#### Problem to solve
Exact reproduction required: the lines below from the line with "-81,20 +81,23 @@" to the line with "</body></html>", both ends included, and no others.

[Code change snippets]
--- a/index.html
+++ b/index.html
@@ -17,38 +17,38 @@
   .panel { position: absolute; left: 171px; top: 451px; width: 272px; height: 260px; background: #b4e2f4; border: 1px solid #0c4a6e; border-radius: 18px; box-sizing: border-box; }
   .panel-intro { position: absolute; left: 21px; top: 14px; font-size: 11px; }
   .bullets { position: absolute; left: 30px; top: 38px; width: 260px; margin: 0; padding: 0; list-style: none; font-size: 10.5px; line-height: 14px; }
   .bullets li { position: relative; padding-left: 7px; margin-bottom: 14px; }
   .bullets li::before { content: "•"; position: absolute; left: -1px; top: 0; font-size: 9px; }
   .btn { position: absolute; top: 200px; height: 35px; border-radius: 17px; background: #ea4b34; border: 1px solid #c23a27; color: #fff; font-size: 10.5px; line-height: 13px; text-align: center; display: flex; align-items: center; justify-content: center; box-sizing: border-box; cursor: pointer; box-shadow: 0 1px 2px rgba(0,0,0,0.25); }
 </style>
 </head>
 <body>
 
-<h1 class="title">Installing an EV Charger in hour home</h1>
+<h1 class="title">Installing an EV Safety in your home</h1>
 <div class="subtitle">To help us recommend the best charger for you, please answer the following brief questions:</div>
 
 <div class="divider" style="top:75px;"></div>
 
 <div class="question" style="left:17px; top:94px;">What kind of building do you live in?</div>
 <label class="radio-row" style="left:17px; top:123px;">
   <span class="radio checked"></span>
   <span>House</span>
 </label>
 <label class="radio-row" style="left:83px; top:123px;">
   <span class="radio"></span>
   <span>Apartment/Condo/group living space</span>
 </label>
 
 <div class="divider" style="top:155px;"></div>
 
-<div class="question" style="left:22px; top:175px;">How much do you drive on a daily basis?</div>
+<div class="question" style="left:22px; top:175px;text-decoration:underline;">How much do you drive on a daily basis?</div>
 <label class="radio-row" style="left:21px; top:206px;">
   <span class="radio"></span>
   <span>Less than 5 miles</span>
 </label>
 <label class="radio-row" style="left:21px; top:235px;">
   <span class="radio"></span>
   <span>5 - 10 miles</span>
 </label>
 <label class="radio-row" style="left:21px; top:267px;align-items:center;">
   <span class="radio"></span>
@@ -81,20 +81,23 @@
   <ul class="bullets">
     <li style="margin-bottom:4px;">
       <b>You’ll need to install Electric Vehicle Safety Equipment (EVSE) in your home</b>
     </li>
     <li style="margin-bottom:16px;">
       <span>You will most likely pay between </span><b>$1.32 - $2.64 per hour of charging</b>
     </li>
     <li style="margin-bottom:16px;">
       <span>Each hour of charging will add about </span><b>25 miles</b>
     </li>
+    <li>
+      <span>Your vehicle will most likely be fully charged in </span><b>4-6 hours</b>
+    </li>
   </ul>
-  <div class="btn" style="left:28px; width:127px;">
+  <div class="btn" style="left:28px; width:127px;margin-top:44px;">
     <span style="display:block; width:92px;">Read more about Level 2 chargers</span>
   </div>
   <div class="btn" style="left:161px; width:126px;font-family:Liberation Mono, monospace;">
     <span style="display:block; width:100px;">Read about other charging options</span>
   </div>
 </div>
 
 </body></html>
...
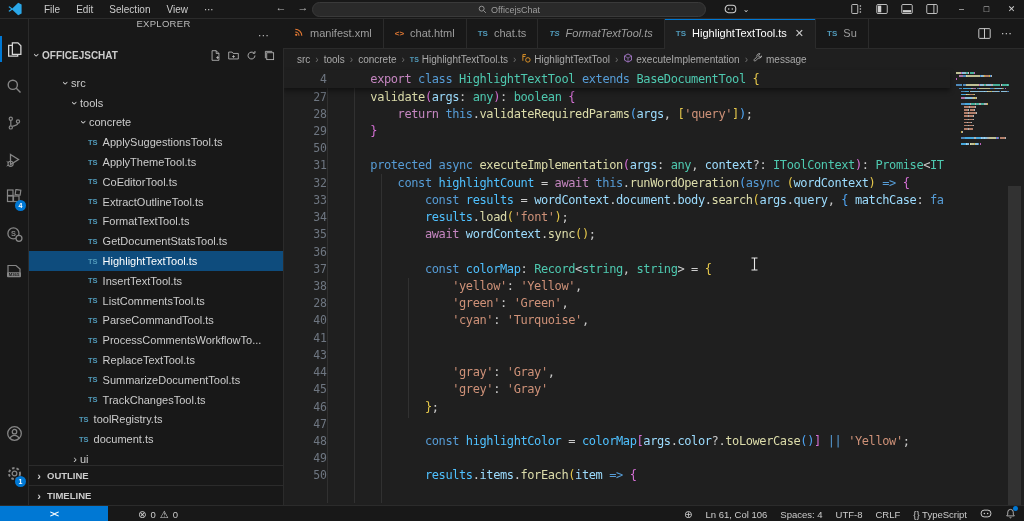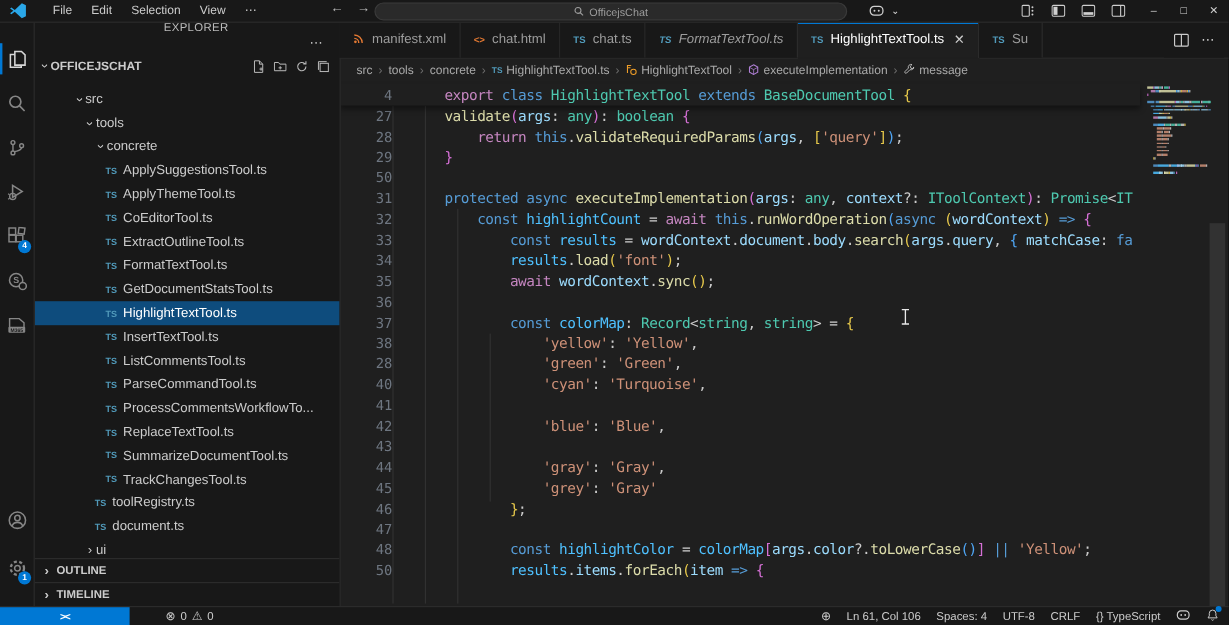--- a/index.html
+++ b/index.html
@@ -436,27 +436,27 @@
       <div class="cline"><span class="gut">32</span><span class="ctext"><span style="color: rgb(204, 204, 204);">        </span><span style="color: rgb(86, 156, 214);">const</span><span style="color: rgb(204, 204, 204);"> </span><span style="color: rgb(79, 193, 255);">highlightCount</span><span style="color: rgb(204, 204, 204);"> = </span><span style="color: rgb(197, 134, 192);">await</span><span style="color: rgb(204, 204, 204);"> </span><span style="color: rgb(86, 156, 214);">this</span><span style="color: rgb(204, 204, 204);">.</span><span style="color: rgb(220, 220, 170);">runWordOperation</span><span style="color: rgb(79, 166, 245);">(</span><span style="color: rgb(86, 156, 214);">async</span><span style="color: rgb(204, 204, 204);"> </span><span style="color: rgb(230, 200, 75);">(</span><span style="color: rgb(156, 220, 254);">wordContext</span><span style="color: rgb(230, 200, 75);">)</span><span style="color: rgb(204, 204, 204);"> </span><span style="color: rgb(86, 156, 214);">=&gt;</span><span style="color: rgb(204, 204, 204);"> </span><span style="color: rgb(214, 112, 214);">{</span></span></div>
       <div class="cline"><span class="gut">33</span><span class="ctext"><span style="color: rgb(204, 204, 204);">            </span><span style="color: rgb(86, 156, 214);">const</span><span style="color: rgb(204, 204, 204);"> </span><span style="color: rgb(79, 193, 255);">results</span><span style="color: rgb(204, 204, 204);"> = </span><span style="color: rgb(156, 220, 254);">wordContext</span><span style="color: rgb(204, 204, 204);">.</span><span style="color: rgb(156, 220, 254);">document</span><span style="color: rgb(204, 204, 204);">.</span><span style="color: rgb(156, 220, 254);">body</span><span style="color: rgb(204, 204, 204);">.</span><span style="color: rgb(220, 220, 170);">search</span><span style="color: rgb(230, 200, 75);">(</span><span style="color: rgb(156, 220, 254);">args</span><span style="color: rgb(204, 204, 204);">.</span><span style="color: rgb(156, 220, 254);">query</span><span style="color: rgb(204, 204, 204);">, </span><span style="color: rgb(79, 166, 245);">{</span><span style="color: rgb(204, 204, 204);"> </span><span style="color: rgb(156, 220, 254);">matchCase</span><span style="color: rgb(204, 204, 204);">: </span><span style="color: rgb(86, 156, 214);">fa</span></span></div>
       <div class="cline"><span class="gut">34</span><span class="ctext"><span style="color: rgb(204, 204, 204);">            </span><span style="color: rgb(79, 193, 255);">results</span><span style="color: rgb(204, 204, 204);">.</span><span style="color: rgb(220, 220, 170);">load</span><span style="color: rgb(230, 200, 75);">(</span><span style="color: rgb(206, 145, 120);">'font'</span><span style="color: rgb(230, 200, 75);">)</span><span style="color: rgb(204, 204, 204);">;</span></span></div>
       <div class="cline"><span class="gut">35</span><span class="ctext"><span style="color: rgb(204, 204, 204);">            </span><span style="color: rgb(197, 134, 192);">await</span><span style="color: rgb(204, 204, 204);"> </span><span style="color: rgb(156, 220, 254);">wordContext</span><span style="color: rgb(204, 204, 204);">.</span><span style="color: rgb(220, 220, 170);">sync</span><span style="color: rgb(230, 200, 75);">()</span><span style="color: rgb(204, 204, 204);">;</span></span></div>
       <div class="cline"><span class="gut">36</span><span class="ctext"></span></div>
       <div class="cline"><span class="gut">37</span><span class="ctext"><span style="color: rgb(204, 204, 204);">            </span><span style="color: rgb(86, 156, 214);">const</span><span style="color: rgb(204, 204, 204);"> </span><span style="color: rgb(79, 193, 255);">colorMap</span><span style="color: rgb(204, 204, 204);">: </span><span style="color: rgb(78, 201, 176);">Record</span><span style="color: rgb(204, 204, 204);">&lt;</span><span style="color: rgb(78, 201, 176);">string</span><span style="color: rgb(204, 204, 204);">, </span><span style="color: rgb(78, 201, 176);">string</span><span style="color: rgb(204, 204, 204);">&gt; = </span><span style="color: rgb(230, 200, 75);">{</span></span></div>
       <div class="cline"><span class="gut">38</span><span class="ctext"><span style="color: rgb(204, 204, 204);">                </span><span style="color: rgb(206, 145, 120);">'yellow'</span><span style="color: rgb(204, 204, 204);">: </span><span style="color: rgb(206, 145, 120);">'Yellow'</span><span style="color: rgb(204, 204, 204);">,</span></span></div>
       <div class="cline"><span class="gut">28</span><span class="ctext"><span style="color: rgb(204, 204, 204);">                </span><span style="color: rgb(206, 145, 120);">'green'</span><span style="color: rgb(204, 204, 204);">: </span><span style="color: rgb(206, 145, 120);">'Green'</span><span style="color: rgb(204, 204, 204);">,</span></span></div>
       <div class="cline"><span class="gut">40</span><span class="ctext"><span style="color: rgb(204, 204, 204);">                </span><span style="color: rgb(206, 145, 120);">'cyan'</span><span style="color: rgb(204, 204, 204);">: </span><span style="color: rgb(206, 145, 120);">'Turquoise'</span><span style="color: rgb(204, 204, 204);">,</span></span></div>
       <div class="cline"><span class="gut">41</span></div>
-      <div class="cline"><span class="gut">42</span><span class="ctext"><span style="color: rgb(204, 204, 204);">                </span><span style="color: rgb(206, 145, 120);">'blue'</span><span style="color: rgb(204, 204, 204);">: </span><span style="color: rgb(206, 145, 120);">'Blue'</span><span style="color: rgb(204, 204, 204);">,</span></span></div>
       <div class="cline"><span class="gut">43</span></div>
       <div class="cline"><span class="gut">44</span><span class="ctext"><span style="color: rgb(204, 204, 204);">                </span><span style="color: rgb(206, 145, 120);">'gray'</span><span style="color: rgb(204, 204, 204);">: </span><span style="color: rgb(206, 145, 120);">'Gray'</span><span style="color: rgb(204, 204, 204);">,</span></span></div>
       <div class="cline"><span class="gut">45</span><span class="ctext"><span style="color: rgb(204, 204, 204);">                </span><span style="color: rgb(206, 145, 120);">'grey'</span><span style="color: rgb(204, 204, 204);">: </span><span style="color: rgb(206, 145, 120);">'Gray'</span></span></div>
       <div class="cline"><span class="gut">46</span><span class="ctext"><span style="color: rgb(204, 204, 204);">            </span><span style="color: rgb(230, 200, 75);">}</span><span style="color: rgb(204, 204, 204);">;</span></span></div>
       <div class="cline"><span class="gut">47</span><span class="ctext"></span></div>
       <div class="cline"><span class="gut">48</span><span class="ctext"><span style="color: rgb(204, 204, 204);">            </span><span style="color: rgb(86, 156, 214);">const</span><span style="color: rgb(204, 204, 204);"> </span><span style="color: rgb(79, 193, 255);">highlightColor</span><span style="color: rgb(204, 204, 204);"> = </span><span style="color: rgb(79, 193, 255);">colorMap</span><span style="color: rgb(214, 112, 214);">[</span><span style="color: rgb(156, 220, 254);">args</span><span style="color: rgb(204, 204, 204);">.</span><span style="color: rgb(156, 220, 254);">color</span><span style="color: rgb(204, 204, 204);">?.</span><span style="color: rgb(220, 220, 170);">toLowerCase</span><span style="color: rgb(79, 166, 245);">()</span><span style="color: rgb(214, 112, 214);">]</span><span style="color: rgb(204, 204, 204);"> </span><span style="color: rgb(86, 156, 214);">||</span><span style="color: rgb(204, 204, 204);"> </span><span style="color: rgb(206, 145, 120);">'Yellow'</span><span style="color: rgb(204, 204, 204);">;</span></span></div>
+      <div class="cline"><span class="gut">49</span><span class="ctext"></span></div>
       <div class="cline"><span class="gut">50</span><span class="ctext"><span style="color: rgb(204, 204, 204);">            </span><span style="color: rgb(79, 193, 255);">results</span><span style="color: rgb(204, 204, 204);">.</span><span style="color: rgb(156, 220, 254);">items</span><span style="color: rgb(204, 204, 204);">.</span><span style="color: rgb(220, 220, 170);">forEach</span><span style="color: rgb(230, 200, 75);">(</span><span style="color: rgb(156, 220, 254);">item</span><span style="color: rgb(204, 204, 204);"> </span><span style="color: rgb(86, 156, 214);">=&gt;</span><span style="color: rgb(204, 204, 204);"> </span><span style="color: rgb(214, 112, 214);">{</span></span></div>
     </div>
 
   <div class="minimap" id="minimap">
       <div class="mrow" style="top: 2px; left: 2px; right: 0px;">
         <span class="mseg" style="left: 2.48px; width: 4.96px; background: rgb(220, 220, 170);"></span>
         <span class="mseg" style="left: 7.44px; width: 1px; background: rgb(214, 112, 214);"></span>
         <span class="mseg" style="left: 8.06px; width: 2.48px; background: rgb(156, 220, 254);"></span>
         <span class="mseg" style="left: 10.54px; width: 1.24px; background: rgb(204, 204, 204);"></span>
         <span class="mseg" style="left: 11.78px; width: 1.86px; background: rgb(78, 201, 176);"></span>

#### Answer for this exercise
@@ -81,20 +81,23 @@
   <ul class="bullets">
     <li style="margin-bottom:4px;">
       <b>You’ll need to install Electric Vehicle Safety Equipment (EVSE) in your home</b>
     </li>
     <li style="margin-bottom:16px;">
       <span>You will most likely pay between </span><b>$1.32 - $2.64 per hour of charging</b>
     </li>
     <li style="margin-bottom:16px;">
       <span>Each hour of charging will add about </span><b>25 miles</b>
     </li>
+    <li>
+      <span>Your vehicle will most likely be fully charged in </span><b>4-6 hours</b>
+    </li>
   </ul>
-  <div class="btn" style="left:28px; width:127px;">
+  <div class="btn" style="left:28px; width:127px;margin-top:44px;">
     <span style="display:block; width:92px;">Read more about Level 2 chargers</span>
   </div>
   <div class="btn" style="left:161px; width:126px;font-family:Liberation Mono, monospace;">
     <span style="display:block; width:100px;">Read about other charging options</span>
   </div>
 </div>
 
 </body></html>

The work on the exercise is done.